[Stored items from a collection]
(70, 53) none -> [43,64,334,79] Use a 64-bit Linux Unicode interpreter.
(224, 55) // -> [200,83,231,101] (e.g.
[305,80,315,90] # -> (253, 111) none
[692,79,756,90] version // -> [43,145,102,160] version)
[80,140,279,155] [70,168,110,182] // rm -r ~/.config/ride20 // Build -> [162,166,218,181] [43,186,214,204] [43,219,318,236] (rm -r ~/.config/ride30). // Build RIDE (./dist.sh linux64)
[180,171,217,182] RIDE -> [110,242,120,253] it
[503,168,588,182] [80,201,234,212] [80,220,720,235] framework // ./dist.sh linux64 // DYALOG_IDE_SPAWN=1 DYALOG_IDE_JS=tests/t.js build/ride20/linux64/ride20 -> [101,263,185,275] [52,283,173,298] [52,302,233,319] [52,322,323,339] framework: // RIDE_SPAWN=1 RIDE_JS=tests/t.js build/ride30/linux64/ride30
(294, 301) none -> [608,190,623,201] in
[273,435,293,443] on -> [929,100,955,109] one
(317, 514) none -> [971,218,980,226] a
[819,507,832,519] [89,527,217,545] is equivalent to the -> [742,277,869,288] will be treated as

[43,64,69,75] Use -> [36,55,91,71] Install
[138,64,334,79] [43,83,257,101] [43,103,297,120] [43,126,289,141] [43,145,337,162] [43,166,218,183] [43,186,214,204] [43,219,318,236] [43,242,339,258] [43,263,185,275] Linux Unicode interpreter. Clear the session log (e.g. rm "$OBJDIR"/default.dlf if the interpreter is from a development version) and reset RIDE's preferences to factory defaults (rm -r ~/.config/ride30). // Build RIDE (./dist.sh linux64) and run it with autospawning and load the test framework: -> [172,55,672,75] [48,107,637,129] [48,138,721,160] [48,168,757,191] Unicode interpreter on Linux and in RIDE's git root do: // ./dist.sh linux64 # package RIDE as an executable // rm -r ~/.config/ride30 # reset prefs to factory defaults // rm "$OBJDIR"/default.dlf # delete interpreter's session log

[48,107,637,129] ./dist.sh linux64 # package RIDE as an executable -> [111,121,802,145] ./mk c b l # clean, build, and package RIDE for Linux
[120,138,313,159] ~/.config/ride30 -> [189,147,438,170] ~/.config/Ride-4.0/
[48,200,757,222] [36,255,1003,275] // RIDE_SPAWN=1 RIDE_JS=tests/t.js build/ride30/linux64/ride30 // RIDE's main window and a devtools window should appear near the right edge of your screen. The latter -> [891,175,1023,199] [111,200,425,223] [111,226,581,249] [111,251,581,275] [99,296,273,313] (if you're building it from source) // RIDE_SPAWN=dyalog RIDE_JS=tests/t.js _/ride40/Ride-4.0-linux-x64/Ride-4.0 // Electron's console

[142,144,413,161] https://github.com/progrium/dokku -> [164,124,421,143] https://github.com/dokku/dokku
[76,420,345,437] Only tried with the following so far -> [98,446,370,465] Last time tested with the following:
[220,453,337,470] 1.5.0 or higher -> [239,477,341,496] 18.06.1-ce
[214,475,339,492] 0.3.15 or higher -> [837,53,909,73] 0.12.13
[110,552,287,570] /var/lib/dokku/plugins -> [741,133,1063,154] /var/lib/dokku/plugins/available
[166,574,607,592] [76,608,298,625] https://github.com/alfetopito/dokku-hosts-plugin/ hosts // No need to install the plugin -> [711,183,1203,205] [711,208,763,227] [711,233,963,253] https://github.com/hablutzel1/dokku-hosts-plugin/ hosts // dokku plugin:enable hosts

• **Required action**
An exact copy of the data is needed, running from its first line through the line that holds "[43,64,69,75] Use -> [36,55,91,71] Install", and nothing beyond that.

• **Written response**
(70, 53) none -> [43,64,334,79] Use a 64-bit Linux Unicode interpreter.
(224, 55) // -> [200,83,231,101] (e.g.
[305,80,315,90] # -> (253, 111) none
[692,79,756,90] version // -> [43,145,102,160] version)
[80,140,279,155] [70,168,110,182] // rm -r ~/.config/ride20 // Build -> [162,166,218,181] [43,186,214,204] [43,219,318,236] (rm -r ~/.config/ride30). // Build RIDE (./dist.sh linux64)
[180,171,217,182] RIDE -> [110,242,120,253] it
[503,168,588,182] [80,201,234,212] [80,220,720,235] framework // ./dist.sh linux64 // DYALOG_IDE_SPAWN=1 DYALOG_IDE_JS=tests/t.js build/ride20/linux64/ride20 -> [101,263,185,275] [52,283,173,298] [52,302,233,319] [52,322,323,339] framework: // RIDE_SPAWN=1 RIDE_JS=tests/t.js build/ride30/linux64/ride30
(294, 301) none -> [608,190,623,201] in
[273,435,293,443] on -> [929,100,955,109] one
(317, 514) none -> [971,218,980,226] a
[819,507,832,519] [89,527,217,545] is equivalent to the -> [742,277,869,288] will be treated as

[43,64,69,75] Use -> [36,55,91,71] Install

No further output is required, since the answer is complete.